Monday, November 12, 2012

Journaling

To begin our writing journey I have been inspired by 'short cuts' or random extracts from Helen Garner's journal published in the Sydney Morning Herald on November 3, 2012. The article contained short snippets from her journal about everyday things like conversations with her grandchildren and the waitress at a cafe, catching a train, watching a DVD or listening to a CD. What touched me was how Garner was a passive observer, yet active participant in life, insightfully appreciating the moment. Apparently she used to burn her journals (and I have done this for years) thinking they were boring. Yet her journals inspired her first novel MONKEY GRIP.

So there you have it.
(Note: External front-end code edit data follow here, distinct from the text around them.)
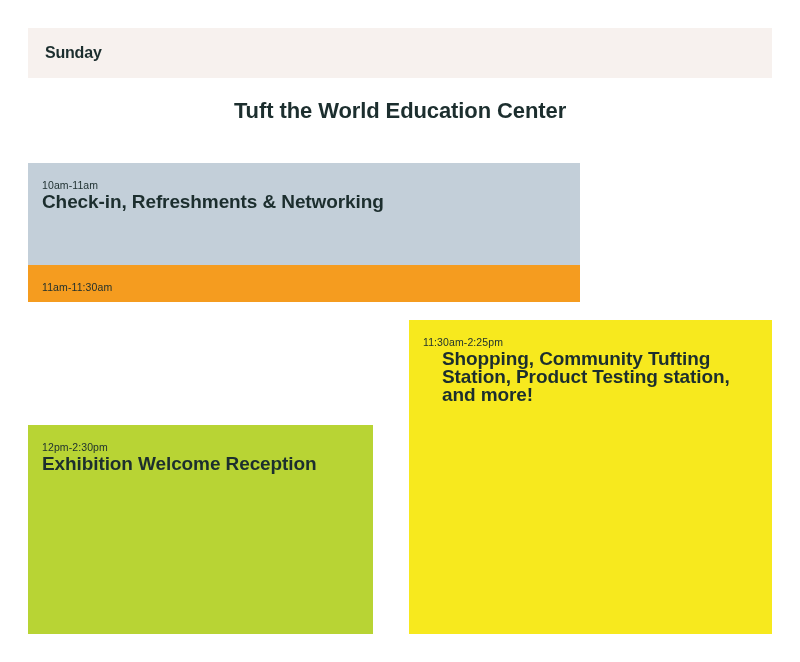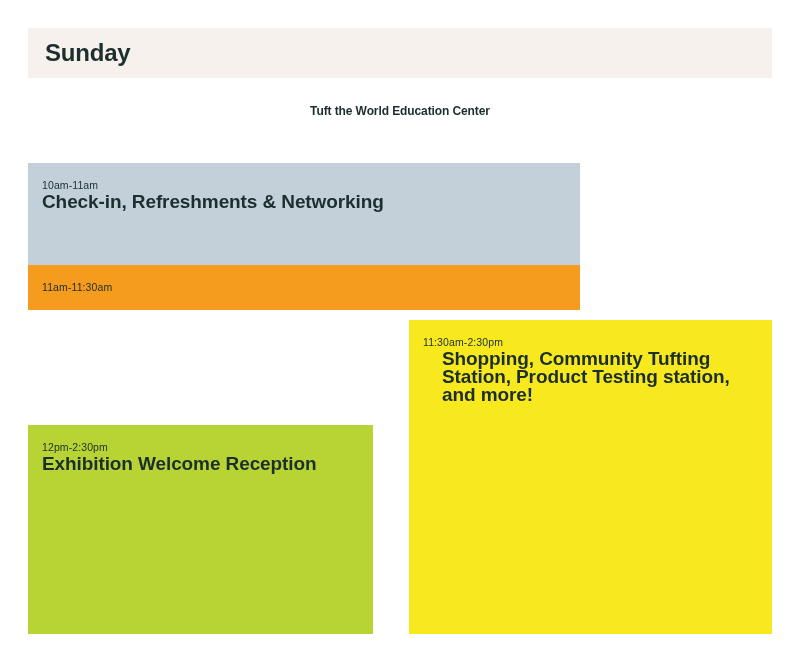--- a/index.html
+++ b/index.html
@@ -35,7 +35,7 @@
   }
   .day-band-label {
     margin-left: 17px;
-    font-size: 24px;
+    font-size: 16px;
     font-weight: bold;
     letter-spacing: -0.2px;
     color: #1c2e2e;

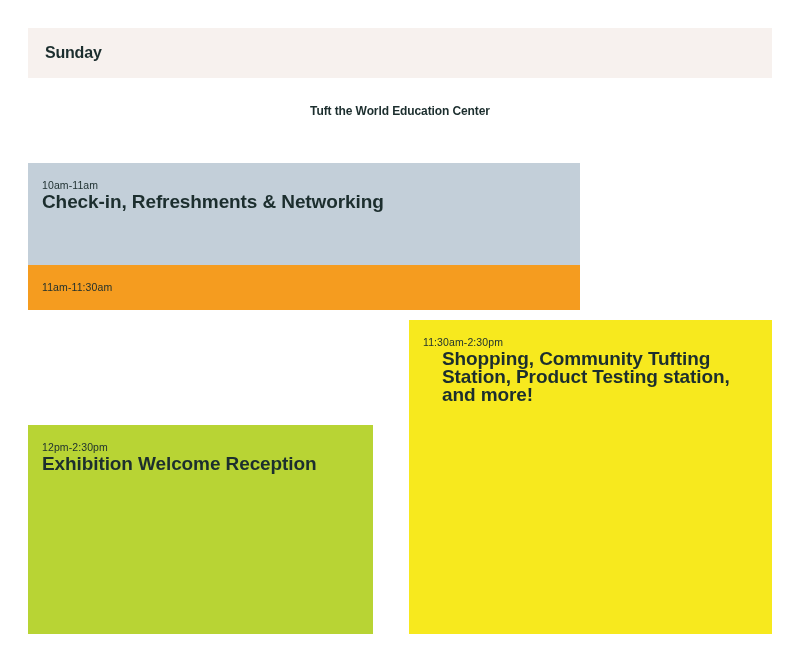--- a/index.html
+++ b/index.html
@@ -49,7 +49,7 @@
     top: 101px;
     width: 800px;
     text-align: center;
-    font-size: 12px;
+    font-size: 22px;
     font-weight: bold;
     line-height: 20px;
     letter-spacing: -0.1px;

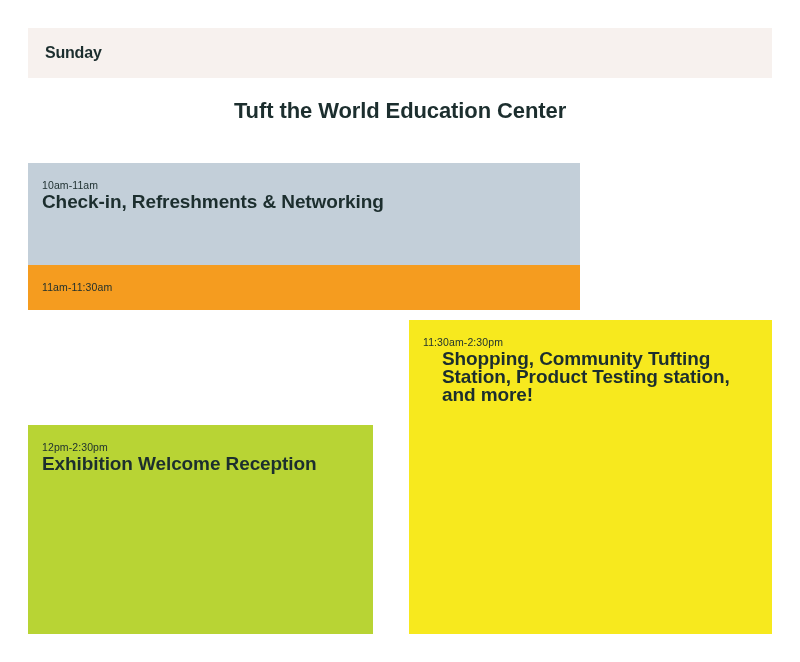--- a/index.html
+++ b/index.html
@@ -88,7 +88,7 @@
   }
   .session.welcome {
     left: 28px;  top: 265px;
-    width: 552px; height: 45px;
+    width: 552px; height: 37px;
     background: #f59c1f;
   }
   .session.shopping {

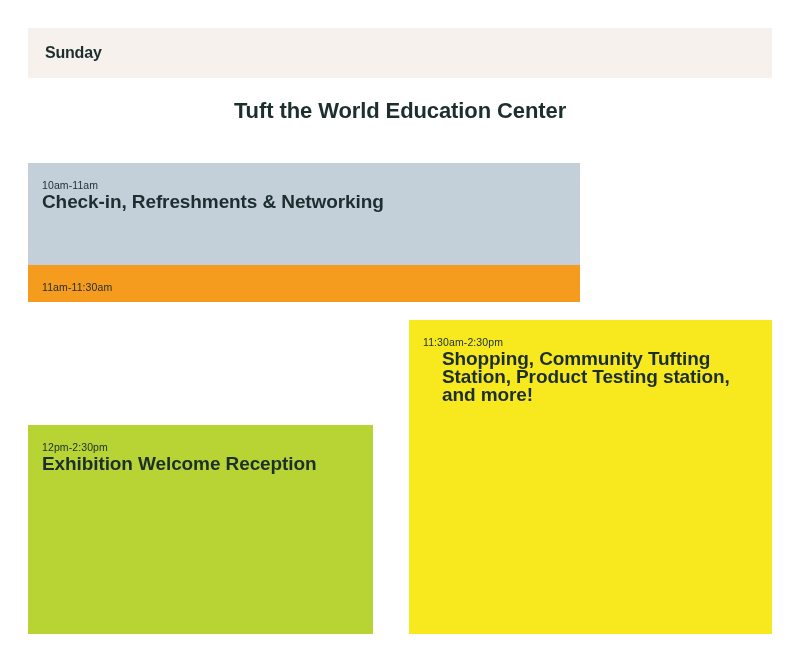--- a/index.html
+++ b/index.html
@@ -129,7 +129,7 @@
   </div>
 
   <div class="session shopping" style="background: rgb(247, 233, 30);">
-    <p class="session-time">11:30am-2:30pm</p>
+    <p class="session-time">11:30am-2:25pm</p>
     <p class="session-title">Shopping, Community Tufting Station, Product Testing station, and more!</p>
   </div>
As Paul Kelly says, 'from little things, big things grow!'

What can you do?
So take heed of a great writer and reflect on the moments in your life. Write about a moment in any day in your life that struck you as interesting in some way. Post your journal entry in the comment box below.

An example
Below is a short journal entry about my daily walks.

Just about every day I walk through the caravan park, nodding hello to the permanent residents and holiday makers, stroll across the bridge over the ever changing river that leads me onto the sandy pathway to the great expanse of our beach line. One of my favourite parts of this journey is crossing the bridge, especially at high tide, as all sorts of marine life glide through the jade crystal water - a sting ray and her baby, schools of fish big and small, pelicans dreaming and occasionally playful dolphins.

On this day the water was aglow with hundreds of aqua blue jelly fish pulsating up stream in a collective rhythm. It was such a surprising delight as it was a first for me. I saw a couple approaching the bridge in a canoe and I blurted out with over excitement for them to look out for the jellyfish. I was deflated by their subdued reply that yes they were good, but not good for fishing. Of course I realised that the novelty of seeing this wonder had probably worn off for the couple after they past a steady stream of the jellyfish, although I was perplexed by their response. Did they mean that the jellyfish kept other fish away or that they were a nuisance to catch? I pondered how differently people see the world.

These jellyfish stayed around for several weeks, although not in as plentiful supply. I was more likely to see them washed up on the beach shore, upside down in what I presumed was an undignified manner for them, with their bunch of gherkin like tentacles flopped onto the sand and protective hoods inside out with the sun slowly fading their glistening and glowing gum like bodies.